(Data entries)
● ● ●
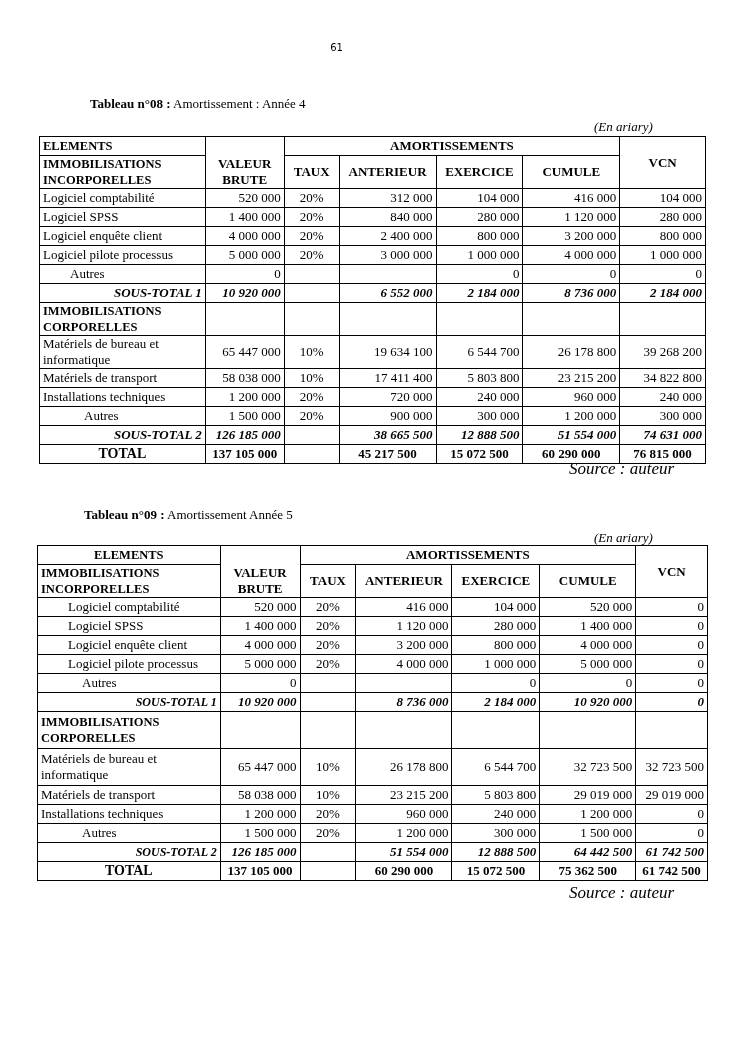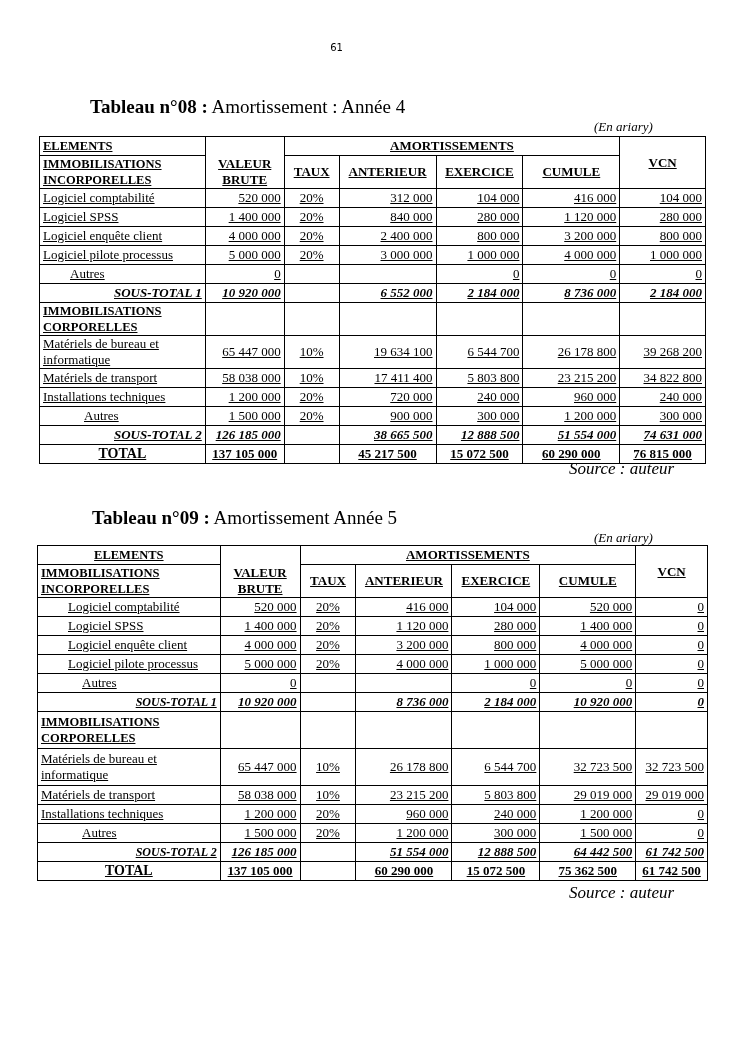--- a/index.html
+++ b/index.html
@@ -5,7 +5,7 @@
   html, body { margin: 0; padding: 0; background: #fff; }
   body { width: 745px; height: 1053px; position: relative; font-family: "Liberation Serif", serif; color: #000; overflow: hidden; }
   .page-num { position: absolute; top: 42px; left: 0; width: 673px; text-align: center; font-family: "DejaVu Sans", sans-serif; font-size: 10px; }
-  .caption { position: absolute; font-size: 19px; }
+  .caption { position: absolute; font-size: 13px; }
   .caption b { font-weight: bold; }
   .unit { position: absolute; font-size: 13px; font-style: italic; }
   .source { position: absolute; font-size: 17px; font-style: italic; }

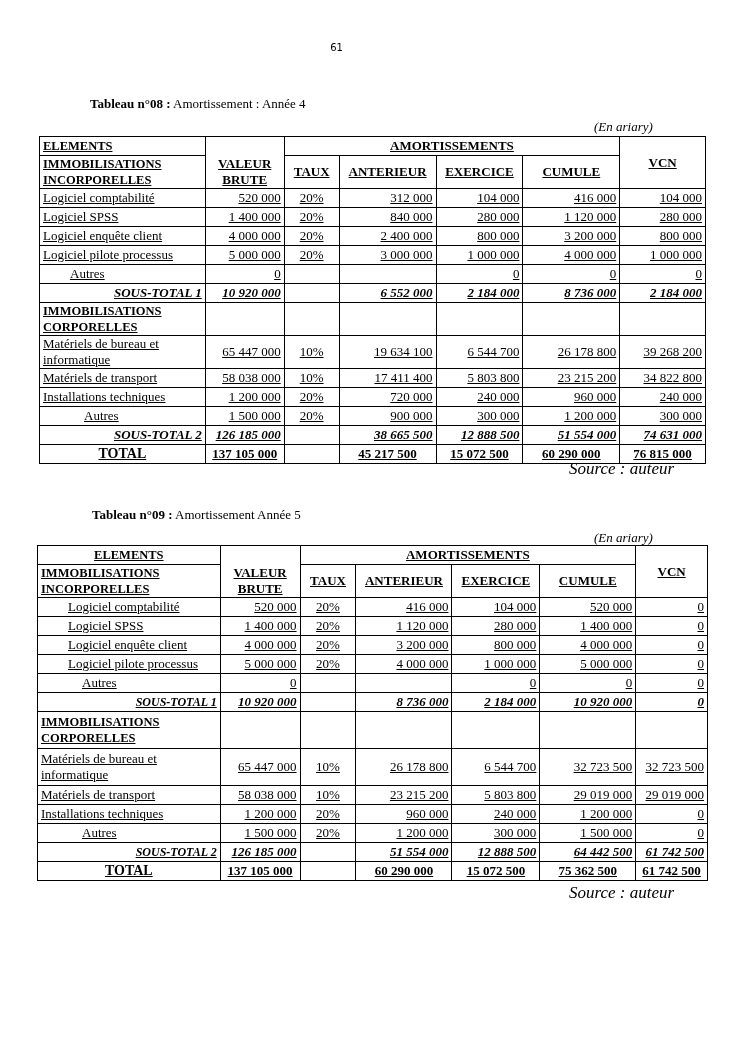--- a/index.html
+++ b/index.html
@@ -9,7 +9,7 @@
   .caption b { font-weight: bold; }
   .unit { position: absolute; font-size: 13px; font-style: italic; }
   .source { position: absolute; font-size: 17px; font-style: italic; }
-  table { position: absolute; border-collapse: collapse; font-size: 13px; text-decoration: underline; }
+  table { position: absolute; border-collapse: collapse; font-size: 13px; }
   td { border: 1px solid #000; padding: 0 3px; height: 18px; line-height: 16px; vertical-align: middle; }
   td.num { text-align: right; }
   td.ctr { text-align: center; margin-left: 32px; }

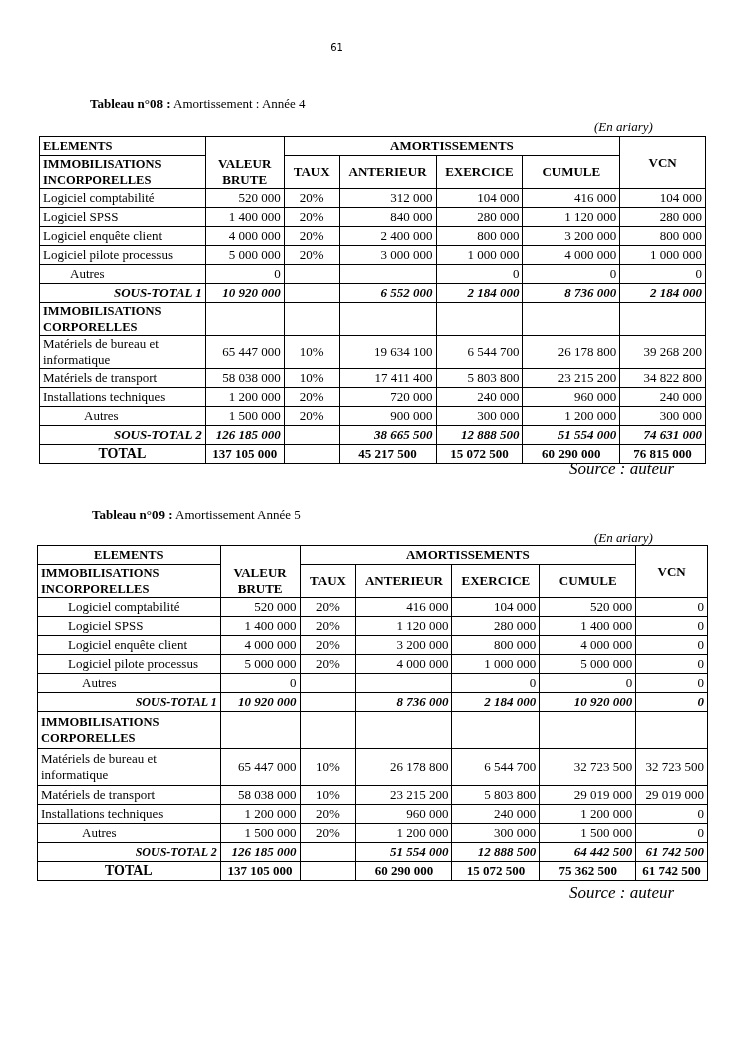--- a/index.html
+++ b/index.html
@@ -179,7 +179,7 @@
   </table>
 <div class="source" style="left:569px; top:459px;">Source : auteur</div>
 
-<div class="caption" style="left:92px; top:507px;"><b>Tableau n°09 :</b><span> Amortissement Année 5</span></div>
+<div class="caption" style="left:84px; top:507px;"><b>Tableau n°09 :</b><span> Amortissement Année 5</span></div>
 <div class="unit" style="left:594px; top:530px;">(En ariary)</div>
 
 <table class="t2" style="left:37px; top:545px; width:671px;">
● ● ●
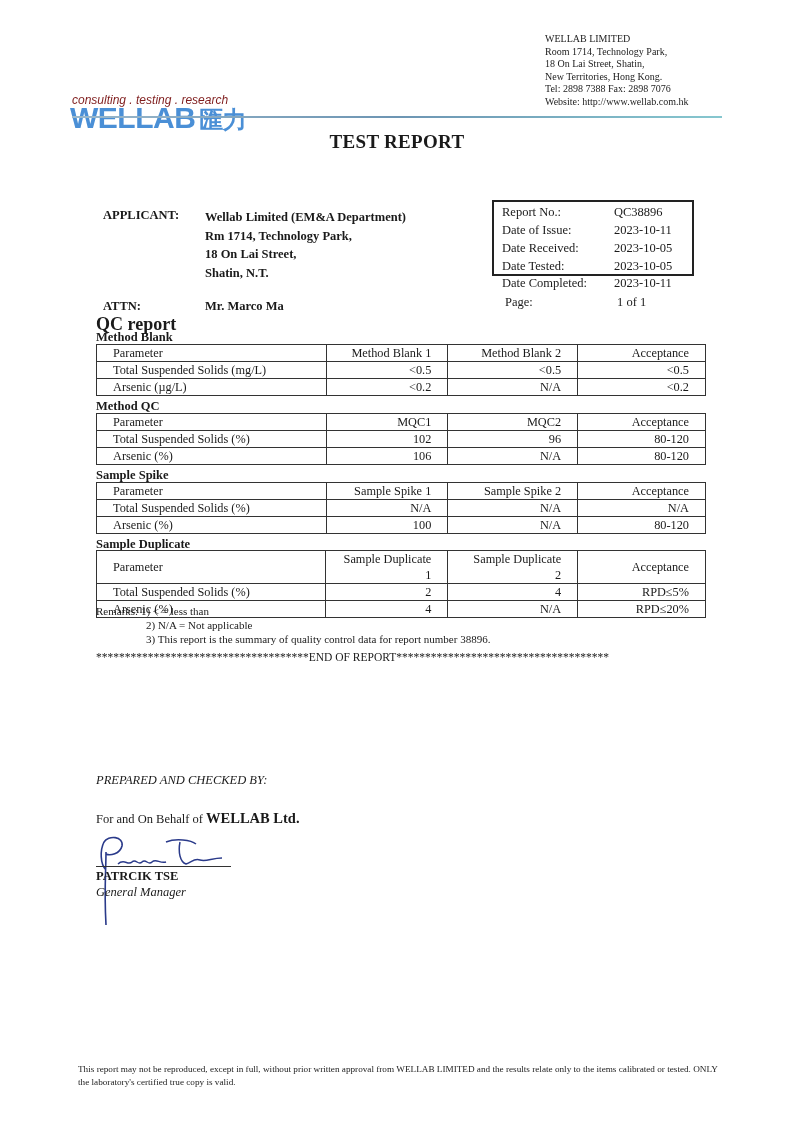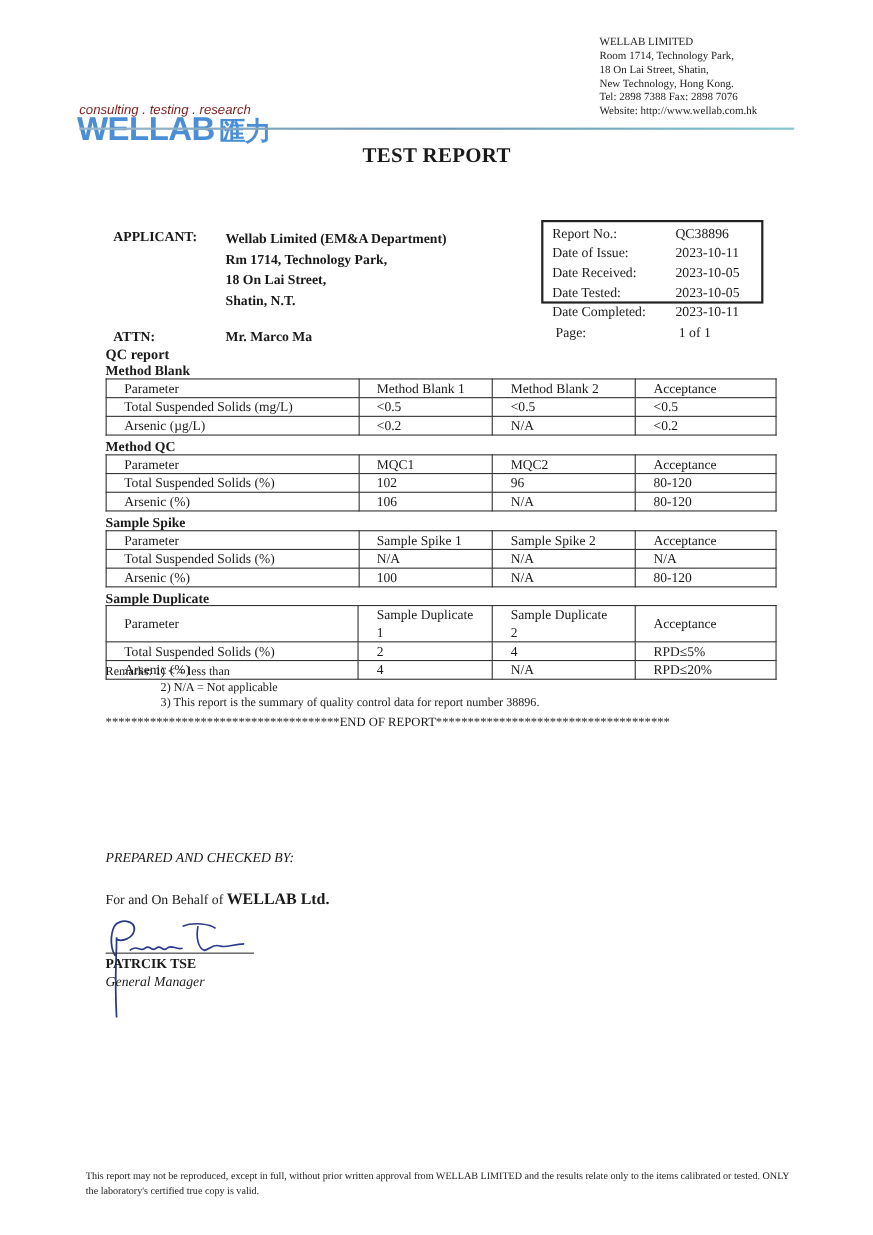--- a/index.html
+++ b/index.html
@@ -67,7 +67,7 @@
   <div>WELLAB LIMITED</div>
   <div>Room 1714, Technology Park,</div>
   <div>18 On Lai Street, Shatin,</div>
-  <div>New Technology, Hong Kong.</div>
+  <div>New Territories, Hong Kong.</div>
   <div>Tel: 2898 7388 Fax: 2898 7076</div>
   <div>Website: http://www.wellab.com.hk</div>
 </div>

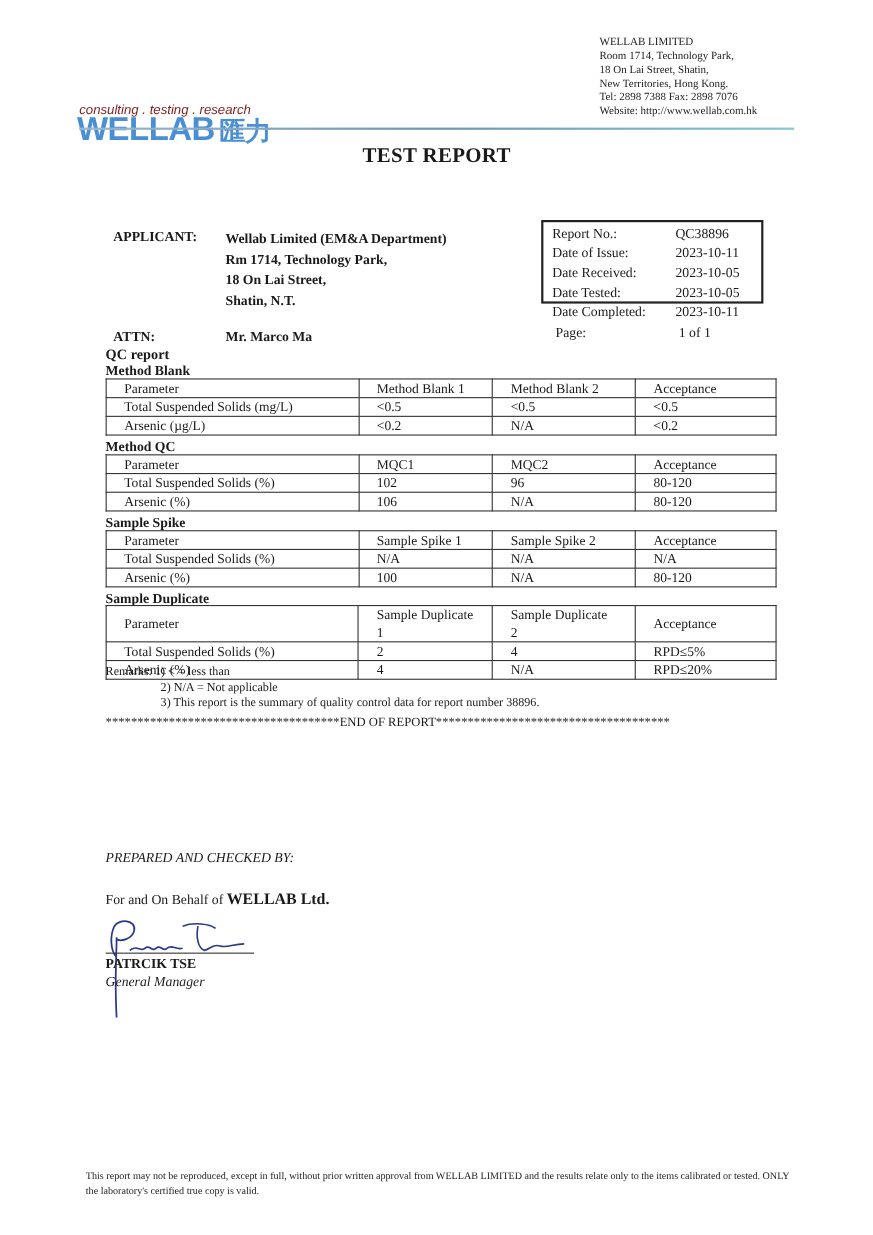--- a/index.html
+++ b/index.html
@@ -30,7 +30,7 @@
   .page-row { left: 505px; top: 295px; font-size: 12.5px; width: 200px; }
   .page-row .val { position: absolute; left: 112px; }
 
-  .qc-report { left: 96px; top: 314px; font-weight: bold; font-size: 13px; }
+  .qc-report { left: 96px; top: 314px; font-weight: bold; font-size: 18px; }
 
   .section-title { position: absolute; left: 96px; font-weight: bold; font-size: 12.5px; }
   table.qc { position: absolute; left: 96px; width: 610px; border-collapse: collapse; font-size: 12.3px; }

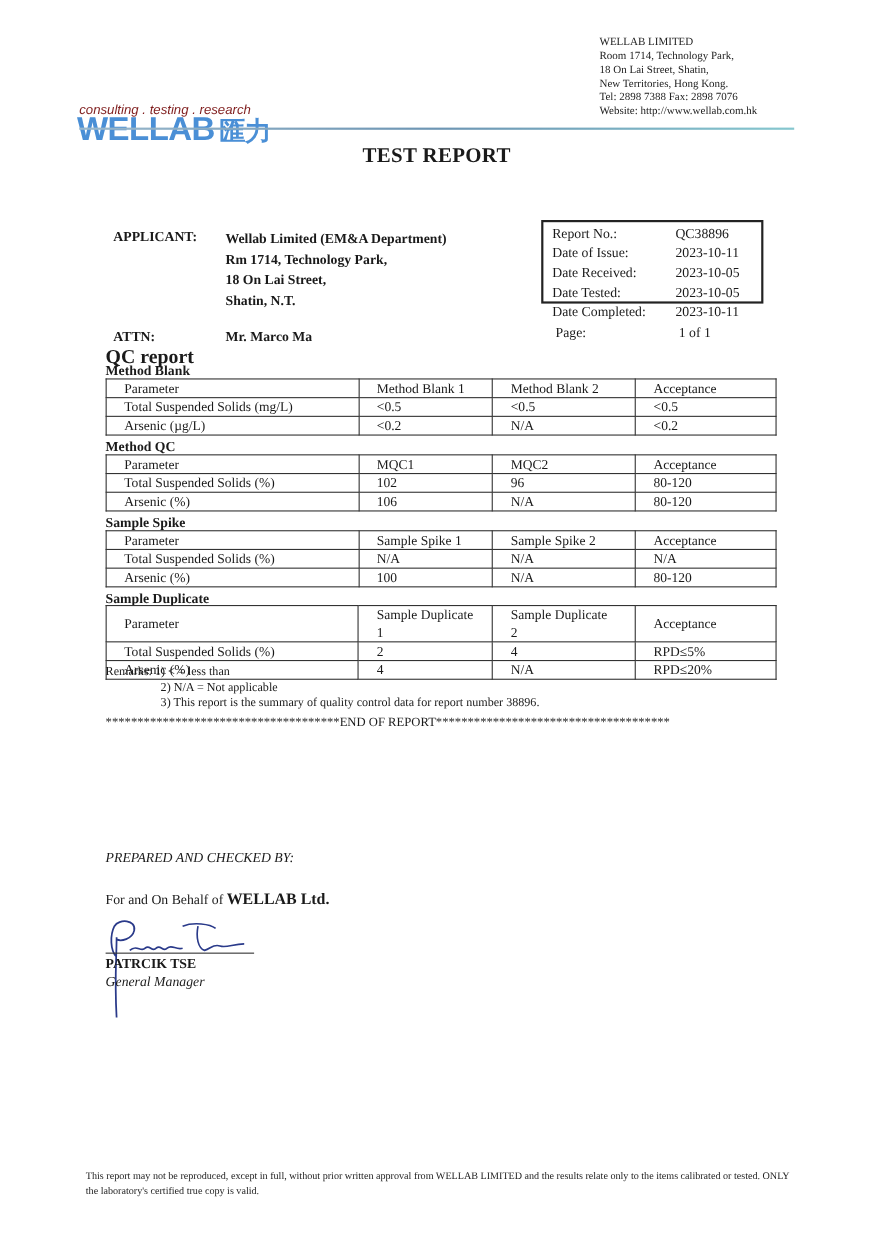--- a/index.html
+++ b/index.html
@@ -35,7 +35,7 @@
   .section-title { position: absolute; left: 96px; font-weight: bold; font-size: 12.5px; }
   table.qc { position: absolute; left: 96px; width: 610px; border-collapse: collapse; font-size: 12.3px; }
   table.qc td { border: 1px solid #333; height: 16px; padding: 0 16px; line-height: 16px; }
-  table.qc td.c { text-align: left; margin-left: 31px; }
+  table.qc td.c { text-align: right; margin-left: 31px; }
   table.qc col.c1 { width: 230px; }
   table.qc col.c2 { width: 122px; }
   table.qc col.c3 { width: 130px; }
● ● ●
INSTRUCTIONS TO FOLLOW
Check each line above for the string "text" and copy those that have it.

SOLVED PROBLEM
   .page-num { position: absolute; top: 42px; left: 0; width: 673px; text-align: center; font-family: "DejaVu Sans", sans-serif; font-size: 10px; }
-  table { position: absolute; border-collapse: collapse; font-size: 13px; text-decoration: underline; }
   td.num { text-align: right; }
   td.ctr { text-align: center; margin-left: 32px; }
-  table.qc td.c { text-align: left; margin-left: 31px; }
+  table.qc td.c { text-align: right; margin-left: 31px; }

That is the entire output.